Tuesday, September 6, 2011
Robert J. Smith (DePaul University College of Law) has posted The Geography of the Death Penalty and its Ramifications (Boston University Law Review, Forthcoming) on SSRN. Here is the abstract:
One hundred and twenty four people were sentenced to death in 2009; the fewest since the United States Supreme Court re-authorized capital punishment in 1976. This is not an aberration. Death sentences have dropped precipitously over the past fifteen years. The distribution of death sentences nationally demonstrates that a fragmented few counties sentence people to death while the vast majority of jurisdictions largely have abandoned capital punishment. There is nothing to suggest that the murders committed in those active death-sentencing counties are more heinous than murders committed in other counties. Nor is there evidence to suggest that the offenders in those counties are more incorrigible than those who commit crimes in other counties. For those interested in driving down the total number of death sentences or finding a practical way to gauge the level of arbitrariness that exists in the administration of a death penalty scheme, however, the clustering of death sentences around an isolated few counties provides the opportunity for targeted doctrinal, litigation and advocacy strategies.
This Essay proceeds in three parts. In Part I, I detail the geography of the death penalty. We traditionally gauge death penalty activity at the state level, but the county-level distribution of death sentences and executions between 2004-2009 is more revealing. Just 10% of counties nationally returned even a single death sentence. Even with the busiest death penalty states, the vast majority of counties did not return any death verdicts. The distribution of death sentences reveals a clustering of sentences around a narrow band of counties: roughly 1% of counties in the United States returned death sentences at a rate of one or more sentences per year. Similarly, less than 1% of counties in the country sentenced anyone to death (at any point since 1976) whom their respective state executed between 2004-2009. After exploring the distribution of both death-sentences and executions separately, I consider those (very few) counties that both sentence people to death regularly and are situated in states that regularly perform executions. This part concludes by briefly considering possible explanations for why the top death-sentencing counties are the top death-sentencing counties.
Part II addresses the doctrinal, litigation, and advocacy ramifications. The first section discusses the doctrinal implications that result from a focus on county-level death sentencing. The section begins by discussing the Eighth Amendment’s command that the death penalty not be imposed arbitrarily. Special attention is paid to the choice between heightened procedural regulation of capital trials (the path chosen by the Court) and outcome-based approaches (the path not taken). The purpose of the procedural regulation approach was the belief that such changes would result in consistently imposed punishment. The skewed geography of the death penalty suggests that it has not. This section next discusses two alternative methods for presenting challenges that seek to limit capital punishment or render its administration more equitable. It begins with the categorical exclusion approach (e.g. death-ineligibility for juveniles) and its limits, and then proposes a data-driven approach to presenting claims of arbitrariness that focus primarily on comparative sentencing within a single county.
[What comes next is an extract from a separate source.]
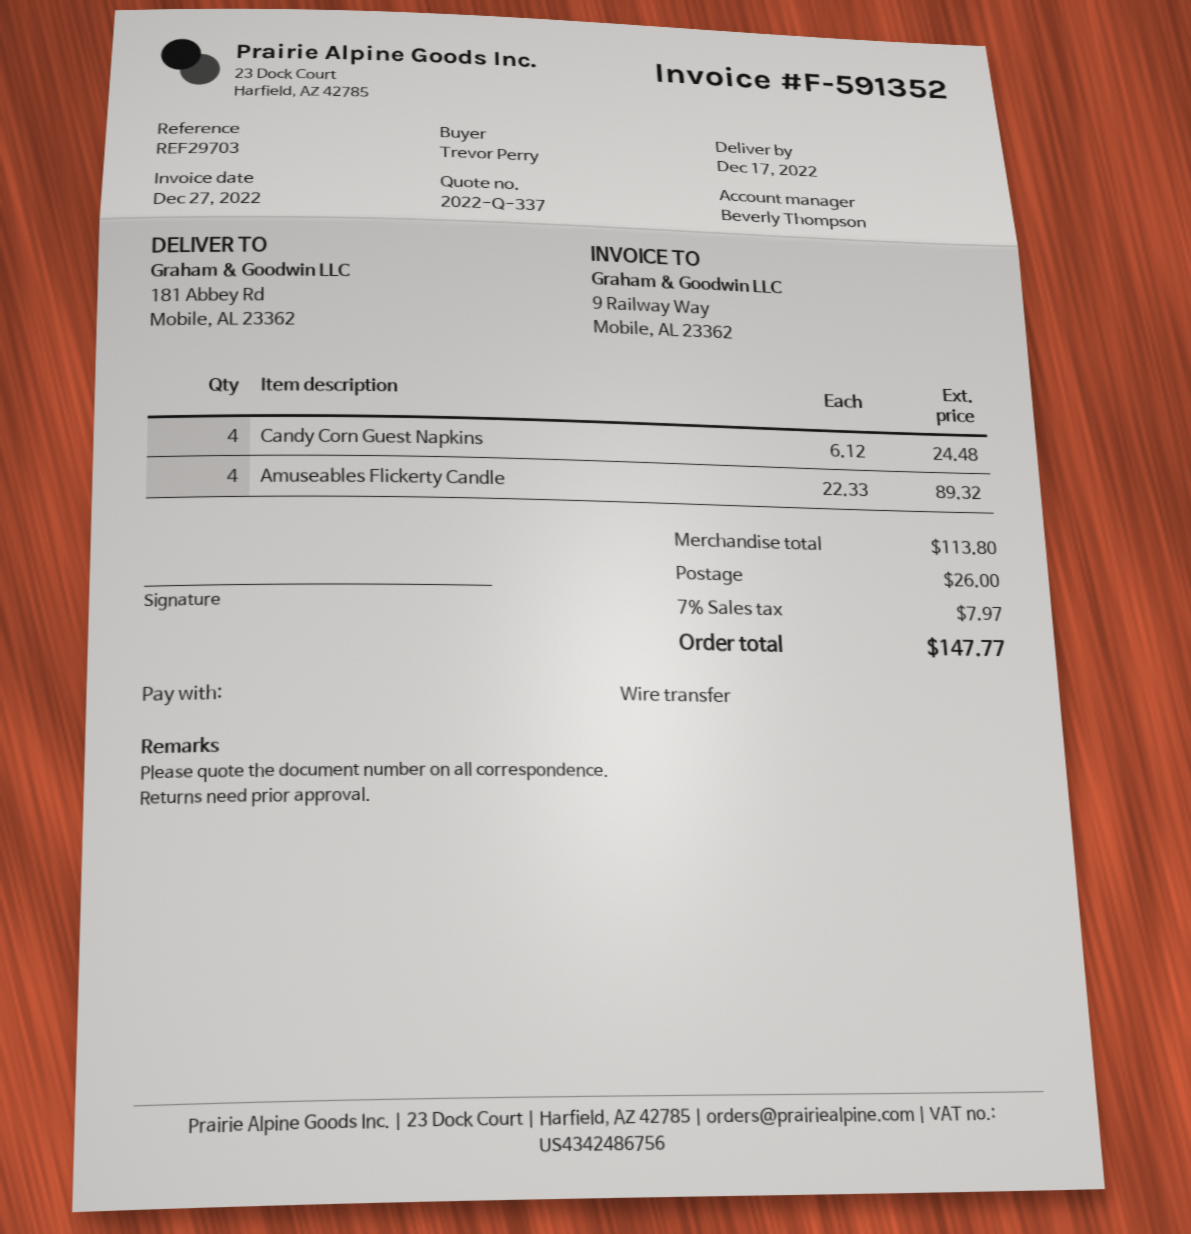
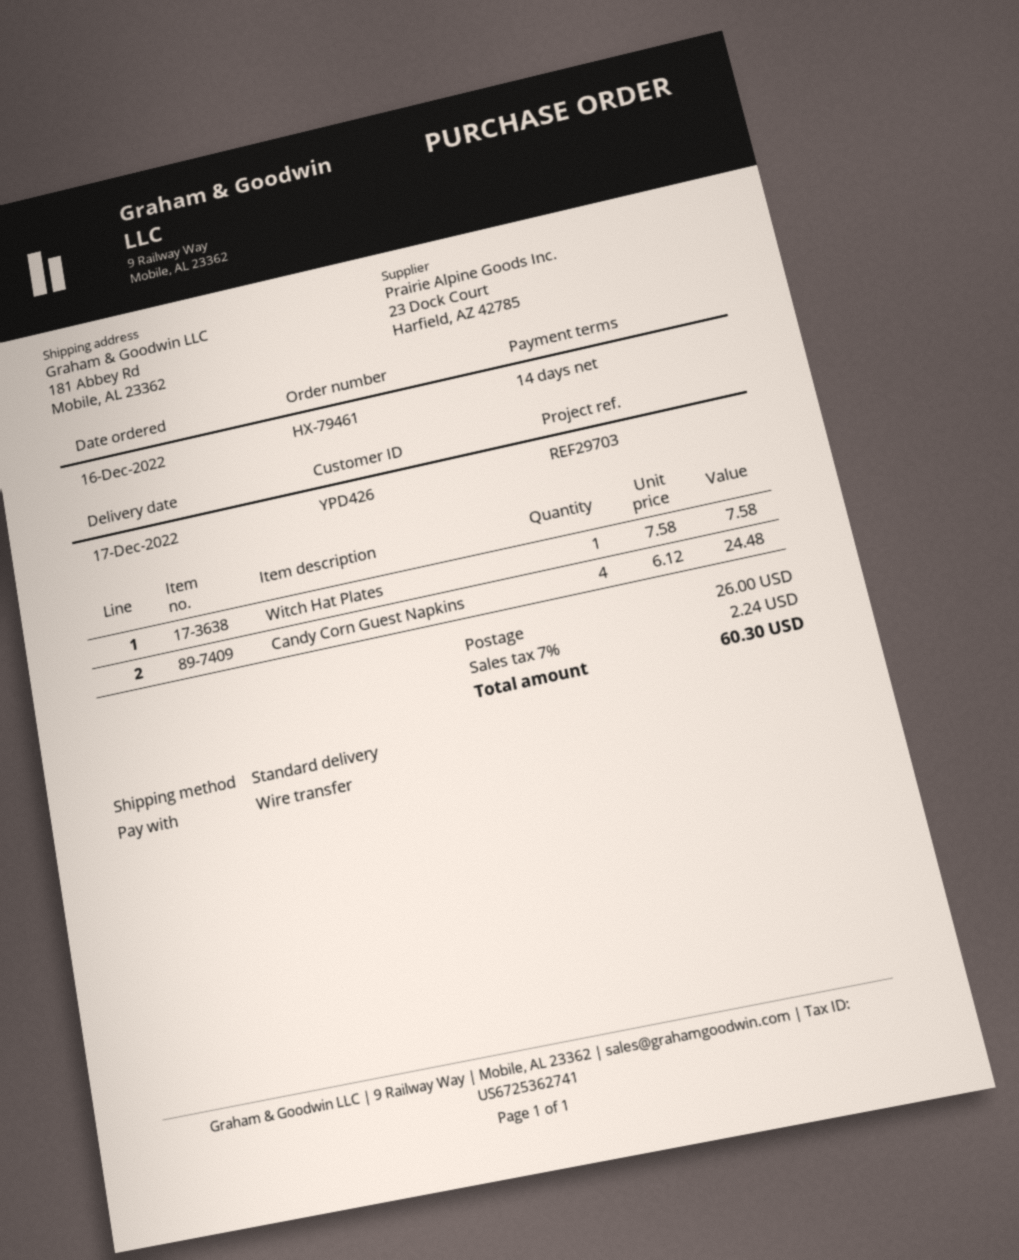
Amuseables Flickerty Candle: 4 x 22.33 = 89.32 -> none
Witch Hat Plates: none -> 1 x 7.58 = 7.58
tax: 7% = 7.97 -> 7% = 2.24
total: 147.77 -> 60.30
In the second section, I discuss how litigants (as well as other interested parties) might take advantage of the clustering of death sentences around a narrow band of counties. Poor trial representation - brought on by over-burdened, under-resourced and under-trained defenders - is a hallmark of capital representation. New models of representation - including trial consulting offices and data-driven remedies to what I refer to as the “fire-hose” problem - are demonstrating the ability to drastically reduce new death sentences (even in places like Harris County, Texas). Given limited resources, interested parties might prioritize recreating these models in the counties with the highest absolute number of death sentences rather than focusing limited resources on state-based litigation campaigns.
The third section details how the geography of the death penalty might influence abolitionist advocacy strategies. Many of the counties that return the most death sentences are in locations where the state-level government is unlikely to repeal the death penalty. Rather than funneling limited resources to statewide efforts or ignoring these locations altogether, this section explores the benefits of focusing advocacy efforts on county-level actors. County-residents are the ones most affected by the decision to sentence someone to death. In many instances, these are not just moral questions, but also public safety questions that impact how counties spend scarce resources to make their residents safe. Also, local residents are able to wield more influence over local prosecutors or county-level government officials than with state-level officials. This is an especially important consideration where the local population contains a higher percentage of minority group members than in the state population generally.
In Part III, I offer concluding thoughts.